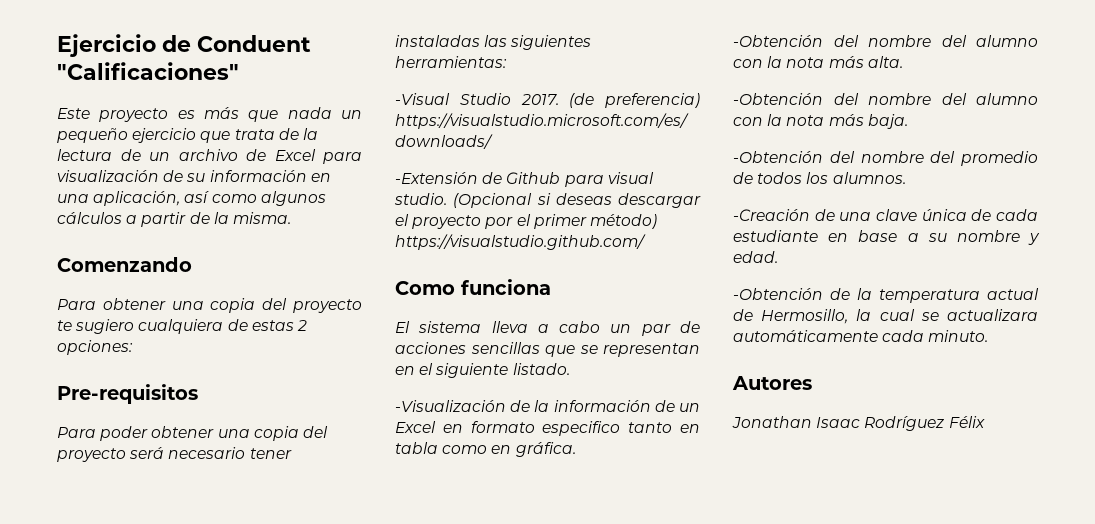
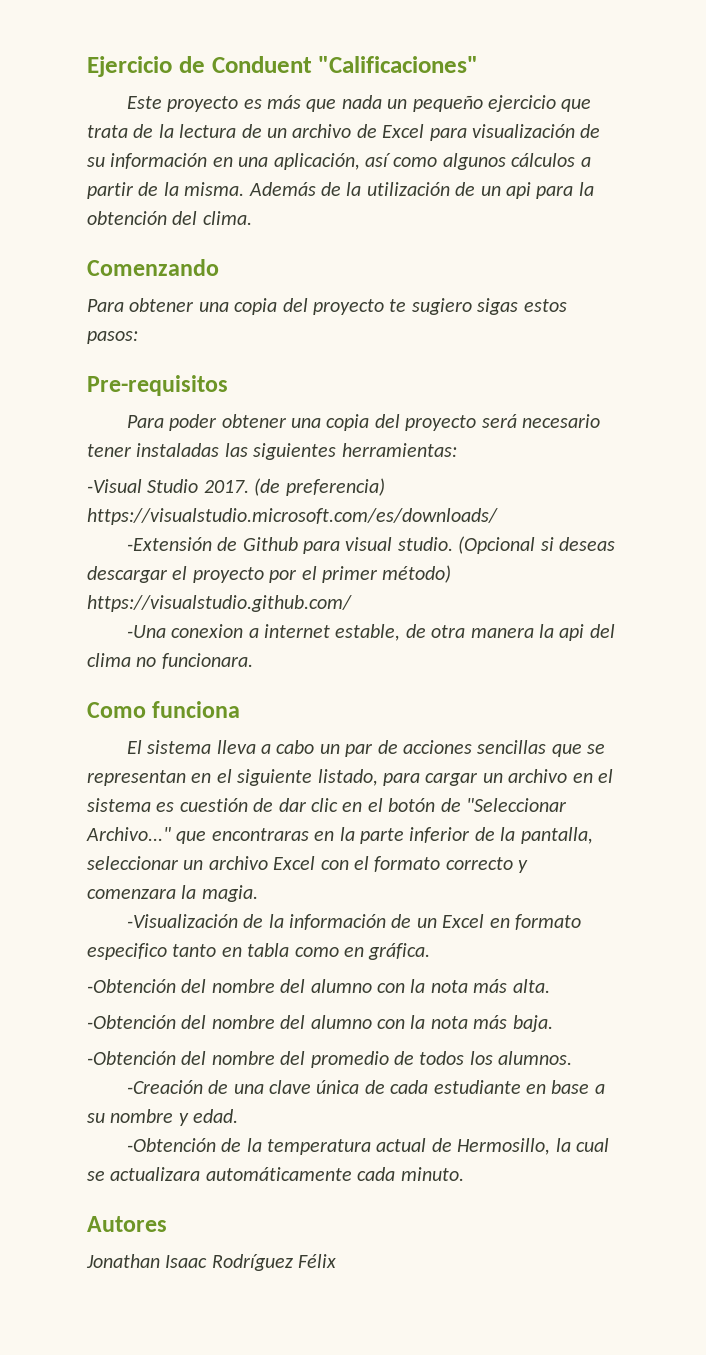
(291, 218) none -> [248,182,594,199] [87,211,252,225] Además de la utilización de un api para la obtención del clima.
[138,319,307,334] [57,340,133,355] cualquiera de estas 2 opciones: -> [477,298,567,315] [87,331,138,344] sigas estos pasos:
(646, 242) none -> [126,624,615,641] [87,653,253,669] // -Una conexion a internet estable, de otra manera la api del clima no funcionara.
[512,363,570,375] listado. -> [317,769,613,786] [87,798,567,812] [86,827,593,844] [87,856,529,873] [87,885,258,902] listado, para cargar un archivo en el sistema es cuestión de dar clic en el botón de "Seleccionar Archivo..." que encontraras en la parte inferior de la pantalla, seleccionar un archivo Excel con el formato correcto y comenzara la magia.

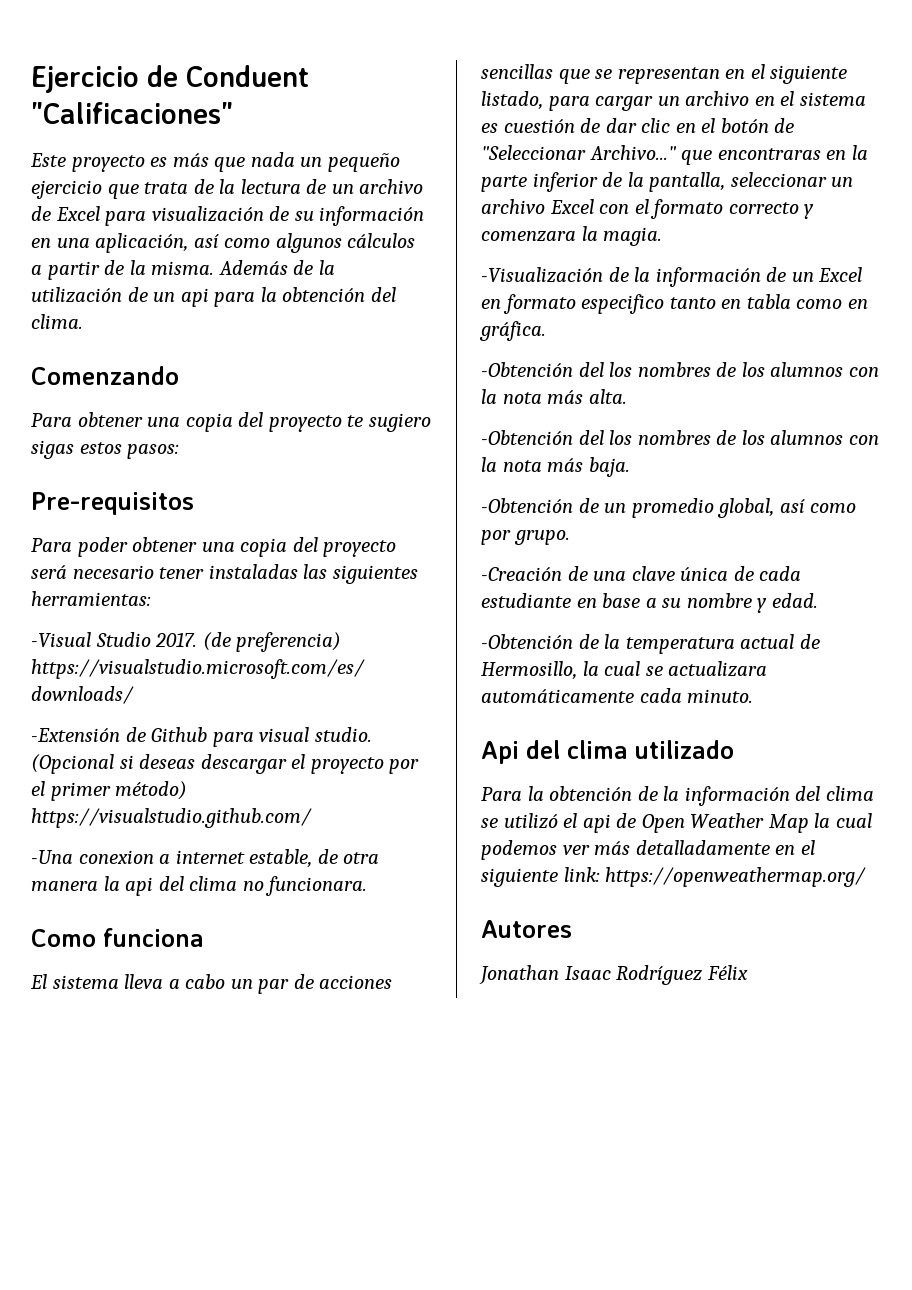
[211,979,372,993] nombre del alumno -> [609,362,844,377] los nombres de los alumnos
[211,1015,372,1029] nombre del alumno -> [609,430,844,445] los nombres de los alumnos
[181,1051,573,1068] del nombre del promedio de todos los alumnos. -> [578,498,857,518] [481,530,570,545] de un promedio global, así como por grupo.
(464, 1174) none -> [481,740,734,764] [481,786,874,806] [481,813,872,833] [481,840,815,860] [481,867,867,887] // Api del clima utilizado // Para la obtención de la información del clima se utilizó el api de Open Weather Map la cual podemos ver más detalladamente en el siguiente link: https://openweathermap.org/

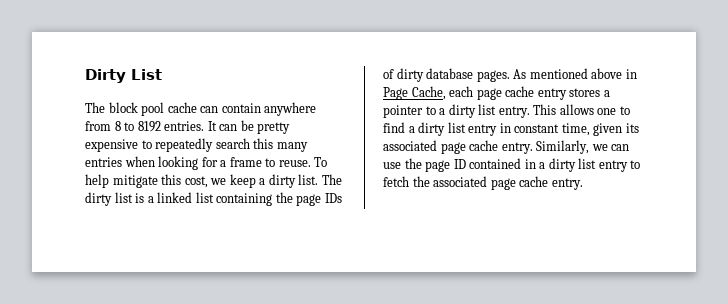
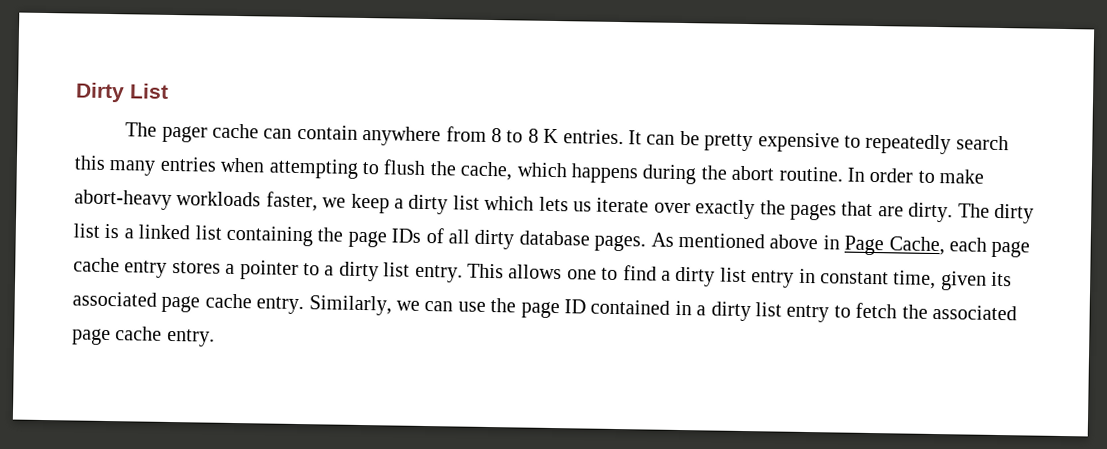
[108,102,165,116] block pool -> [161,125,208,143] pager
[137,121,161,132] 8192 -> [527,128,560,144] 8 K
[158,156,328,170] [85,174,319,188] looking for a frame to reuse. To help mitigate this cost, we keep a dirty list. -> [268,158,985,185] [74,189,954,223] attempting to flush the cache, which happens during the abort routine. In order to make abort-heavy workloads faster, we keep a dirty list which lets us iterate over exactly the pages that are dirty.
(394, 74) none -> [447,229,470,244] all

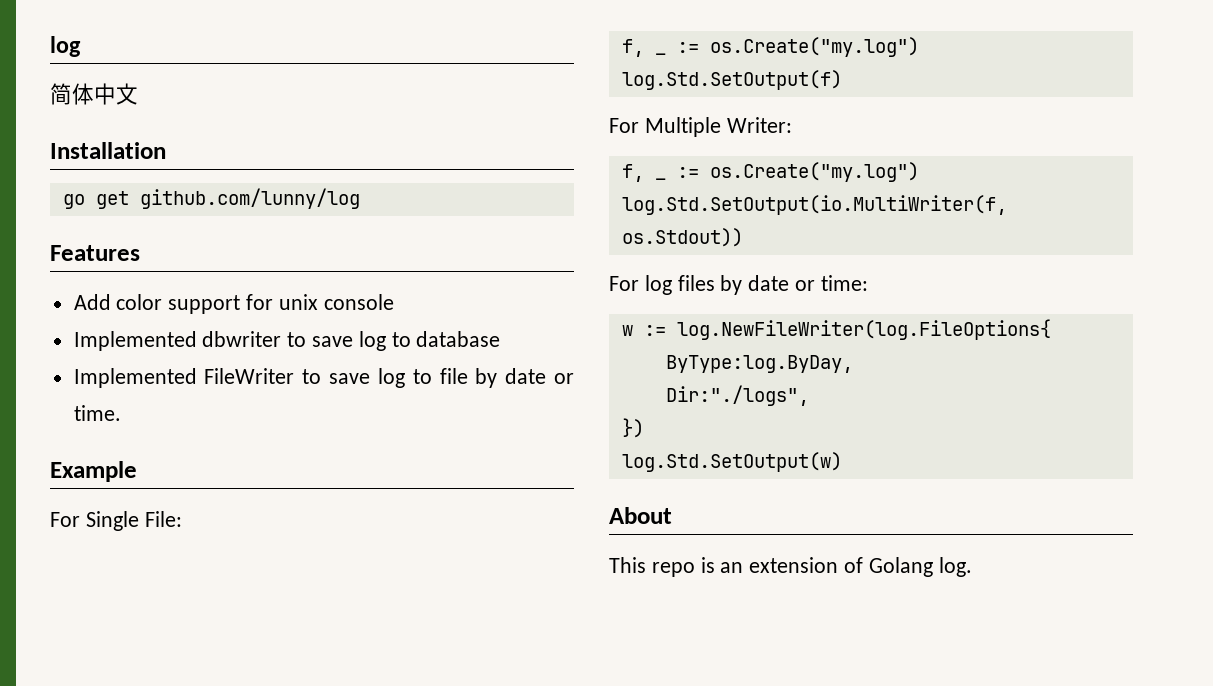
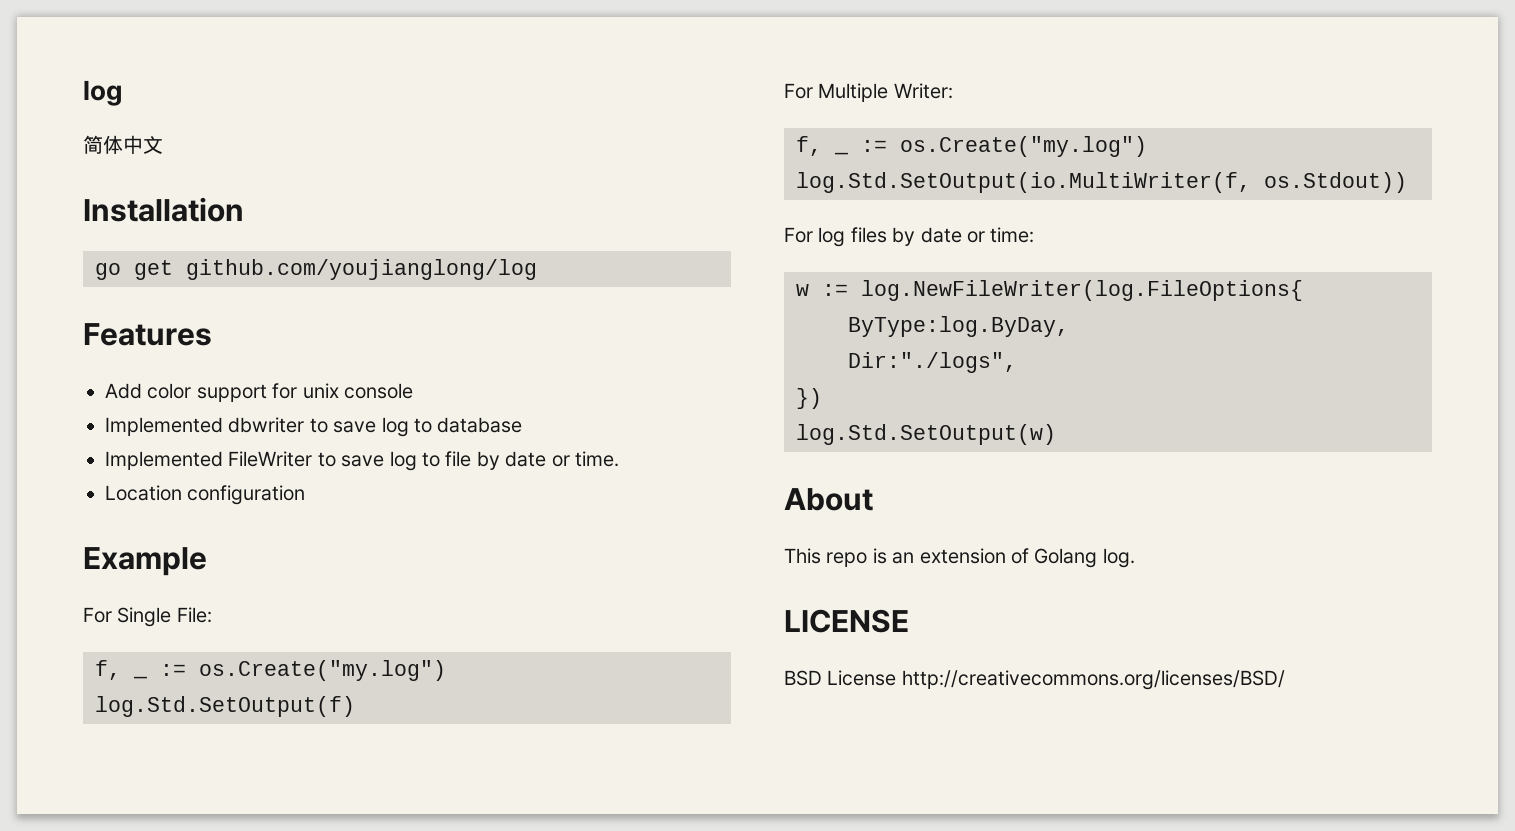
[139,188,360,209] github.com/lunny/log -> [186,259,537,280] github.com/youjianglong/log
(121, 413) none -> [105,485,306,505] // Location configuration
(972, 567) none -> [784,609,909,633] [784,670,1285,690] // LICENSE // BSD License http://creativecommons.org/licenses/BSD/

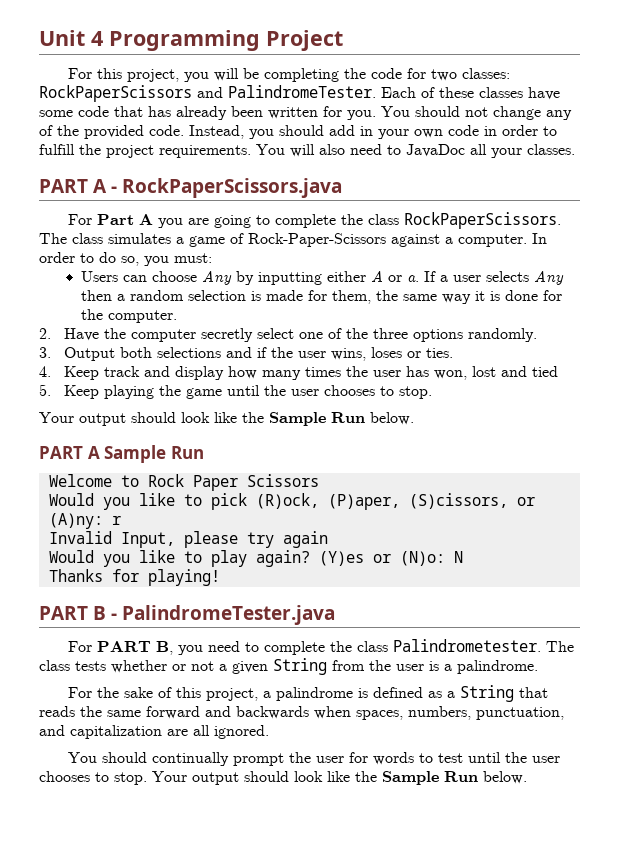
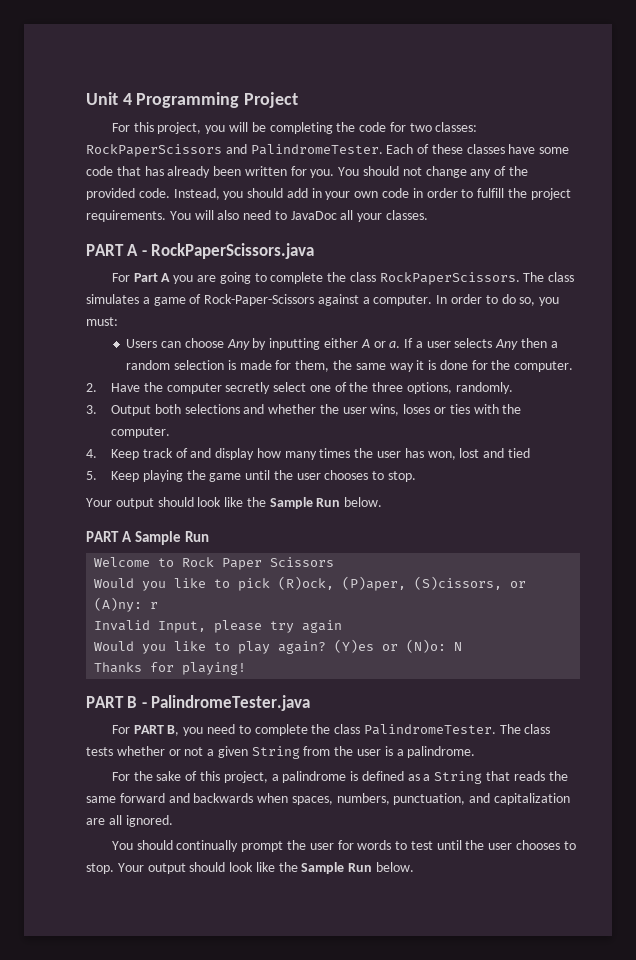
[412,329,463,342] options -> [406,382,452,394] options,
[256,347,267,358] if -> [268,404,317,414] whether
[425,348,453,358] ties. -> [449,404,522,414] [110,427,170,438] ties with the computer.
(140, 371) none -> [175,448,188,458] of
[392,639,541,652] Palindrometester. -> [363,724,496,735] PalindromeTester.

════════════════

**YOUR ASSIGNMENT:** For the word "obtención", return every line of the records that holds it.

**FINISHED TASK:**
(291, 218) none -> [248,182,594,199] [87,211,252,225] Además de la utilización de un api para la obtención del clima.
(464, 1174) none -> [481,740,734,764] [481,786,874,806] [481,813,872,833] [481,840,815,860] [481,867,867,887] // Api del clima utilizado // Para la obtención de la información del clima se utilizó el api de Open Weather Map la cual podemos ver más detalladamente en el siguiente link: https://openweathermap.org/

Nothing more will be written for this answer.